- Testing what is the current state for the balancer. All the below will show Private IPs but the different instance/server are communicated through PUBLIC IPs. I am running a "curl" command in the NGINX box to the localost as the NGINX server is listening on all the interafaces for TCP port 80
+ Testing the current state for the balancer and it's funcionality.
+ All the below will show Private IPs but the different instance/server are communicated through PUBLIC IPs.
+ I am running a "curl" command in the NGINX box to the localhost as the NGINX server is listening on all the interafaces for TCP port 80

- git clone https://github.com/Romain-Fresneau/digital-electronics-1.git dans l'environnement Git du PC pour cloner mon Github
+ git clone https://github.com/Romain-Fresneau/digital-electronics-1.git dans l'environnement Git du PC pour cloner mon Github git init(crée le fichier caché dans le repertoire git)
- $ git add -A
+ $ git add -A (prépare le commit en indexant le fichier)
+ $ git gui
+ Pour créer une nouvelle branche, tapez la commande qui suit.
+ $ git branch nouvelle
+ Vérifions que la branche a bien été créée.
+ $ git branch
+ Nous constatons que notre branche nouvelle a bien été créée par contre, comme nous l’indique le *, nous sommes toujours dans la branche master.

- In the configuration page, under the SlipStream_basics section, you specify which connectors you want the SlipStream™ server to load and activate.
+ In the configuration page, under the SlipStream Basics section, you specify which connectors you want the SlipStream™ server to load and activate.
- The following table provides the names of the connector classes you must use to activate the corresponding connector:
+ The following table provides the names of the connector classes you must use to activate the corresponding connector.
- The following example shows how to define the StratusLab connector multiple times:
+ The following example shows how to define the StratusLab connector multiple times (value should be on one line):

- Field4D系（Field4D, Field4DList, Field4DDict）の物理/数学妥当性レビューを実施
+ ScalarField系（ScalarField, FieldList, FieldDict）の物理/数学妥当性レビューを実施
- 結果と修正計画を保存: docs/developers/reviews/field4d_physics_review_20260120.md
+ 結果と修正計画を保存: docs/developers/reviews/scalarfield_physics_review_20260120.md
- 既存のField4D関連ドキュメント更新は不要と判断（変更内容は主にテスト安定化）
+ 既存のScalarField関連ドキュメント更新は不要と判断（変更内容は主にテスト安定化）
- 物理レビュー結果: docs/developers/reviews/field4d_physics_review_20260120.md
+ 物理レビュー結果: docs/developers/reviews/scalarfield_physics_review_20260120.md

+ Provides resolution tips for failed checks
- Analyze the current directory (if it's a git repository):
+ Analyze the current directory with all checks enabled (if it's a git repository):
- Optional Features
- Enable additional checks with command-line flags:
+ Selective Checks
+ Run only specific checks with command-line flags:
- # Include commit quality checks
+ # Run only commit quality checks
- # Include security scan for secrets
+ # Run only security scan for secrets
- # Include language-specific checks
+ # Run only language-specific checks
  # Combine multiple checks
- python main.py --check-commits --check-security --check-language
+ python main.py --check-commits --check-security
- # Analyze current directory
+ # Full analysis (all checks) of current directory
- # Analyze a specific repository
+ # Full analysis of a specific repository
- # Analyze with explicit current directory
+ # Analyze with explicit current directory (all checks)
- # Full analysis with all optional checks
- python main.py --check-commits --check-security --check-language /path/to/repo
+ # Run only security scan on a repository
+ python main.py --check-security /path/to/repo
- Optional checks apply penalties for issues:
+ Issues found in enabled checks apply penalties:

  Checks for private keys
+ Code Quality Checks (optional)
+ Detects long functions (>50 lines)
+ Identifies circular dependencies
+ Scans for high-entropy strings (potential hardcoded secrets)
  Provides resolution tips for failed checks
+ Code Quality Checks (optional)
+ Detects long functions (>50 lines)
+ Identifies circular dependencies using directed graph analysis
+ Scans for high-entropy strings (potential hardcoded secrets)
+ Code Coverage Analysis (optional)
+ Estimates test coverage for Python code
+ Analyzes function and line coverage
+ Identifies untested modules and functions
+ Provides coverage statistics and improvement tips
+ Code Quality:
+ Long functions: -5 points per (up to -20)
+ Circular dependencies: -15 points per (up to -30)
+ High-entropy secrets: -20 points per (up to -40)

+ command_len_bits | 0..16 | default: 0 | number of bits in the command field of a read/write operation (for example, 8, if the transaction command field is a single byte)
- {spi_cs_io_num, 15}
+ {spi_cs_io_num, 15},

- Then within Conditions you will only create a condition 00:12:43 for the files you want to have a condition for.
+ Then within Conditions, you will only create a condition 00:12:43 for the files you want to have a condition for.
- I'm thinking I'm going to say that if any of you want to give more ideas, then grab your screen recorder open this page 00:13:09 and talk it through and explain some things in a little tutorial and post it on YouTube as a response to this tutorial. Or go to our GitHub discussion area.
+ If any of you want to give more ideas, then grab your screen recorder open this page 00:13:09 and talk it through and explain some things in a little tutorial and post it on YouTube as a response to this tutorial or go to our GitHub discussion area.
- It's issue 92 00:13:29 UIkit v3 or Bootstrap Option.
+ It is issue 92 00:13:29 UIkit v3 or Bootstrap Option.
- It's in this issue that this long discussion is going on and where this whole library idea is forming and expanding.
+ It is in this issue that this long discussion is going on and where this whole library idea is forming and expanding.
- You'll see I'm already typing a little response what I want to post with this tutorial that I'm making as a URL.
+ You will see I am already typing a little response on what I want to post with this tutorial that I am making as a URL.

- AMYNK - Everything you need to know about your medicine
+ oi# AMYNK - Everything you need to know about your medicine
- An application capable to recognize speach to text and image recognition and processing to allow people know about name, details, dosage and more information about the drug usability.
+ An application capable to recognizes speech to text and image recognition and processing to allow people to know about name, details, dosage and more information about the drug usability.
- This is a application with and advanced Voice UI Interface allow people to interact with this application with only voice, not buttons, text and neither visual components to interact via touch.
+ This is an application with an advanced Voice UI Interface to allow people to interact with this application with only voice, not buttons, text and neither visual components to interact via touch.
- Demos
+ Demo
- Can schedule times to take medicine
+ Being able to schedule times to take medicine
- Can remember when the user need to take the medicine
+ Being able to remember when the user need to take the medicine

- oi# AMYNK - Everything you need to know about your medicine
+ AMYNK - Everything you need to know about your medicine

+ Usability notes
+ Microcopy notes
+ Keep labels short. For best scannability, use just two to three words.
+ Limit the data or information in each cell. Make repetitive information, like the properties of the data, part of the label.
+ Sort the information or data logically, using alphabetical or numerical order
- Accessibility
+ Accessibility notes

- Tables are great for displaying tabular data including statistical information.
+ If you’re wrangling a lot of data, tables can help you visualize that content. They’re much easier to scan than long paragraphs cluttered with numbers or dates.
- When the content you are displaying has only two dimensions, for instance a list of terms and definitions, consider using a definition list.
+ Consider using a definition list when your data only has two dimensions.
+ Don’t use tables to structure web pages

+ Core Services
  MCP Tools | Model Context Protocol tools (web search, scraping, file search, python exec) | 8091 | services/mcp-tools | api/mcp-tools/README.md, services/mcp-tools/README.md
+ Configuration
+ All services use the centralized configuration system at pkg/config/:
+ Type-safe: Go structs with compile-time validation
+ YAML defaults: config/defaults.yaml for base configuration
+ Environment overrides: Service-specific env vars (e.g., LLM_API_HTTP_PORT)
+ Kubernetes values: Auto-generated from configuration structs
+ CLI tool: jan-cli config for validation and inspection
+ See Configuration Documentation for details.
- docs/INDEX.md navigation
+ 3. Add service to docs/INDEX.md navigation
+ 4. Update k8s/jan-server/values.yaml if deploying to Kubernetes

- _Exercise goal_: Could you repeat exactly the lines in the listing above from the one with "to schedule times to take medicine" down to the one with "- Tables are"? Include both of those lines.

- _The completed task_:
+ Being able to schedule times to take medicine
- Can remember when the user need to take the medicine
+ Being able to remember when the user need to take the medicine

- oi# AMYNK - Everything you need to know about your medicine
+ AMYNK - Everything you need to know about your medicine

+ Usability notes
+ Microcopy notes
+ Keep labels short. For best scannability, use just two to three words.
+ Limit the data or information in each cell. Make repetitive information, like the properties of the data, part of the label.
+ Sort the information or data logically, using alphabetical or numerical order
- Accessibility
+ Accessibility notes

- Tables are great for displaying tabular data including statistical information.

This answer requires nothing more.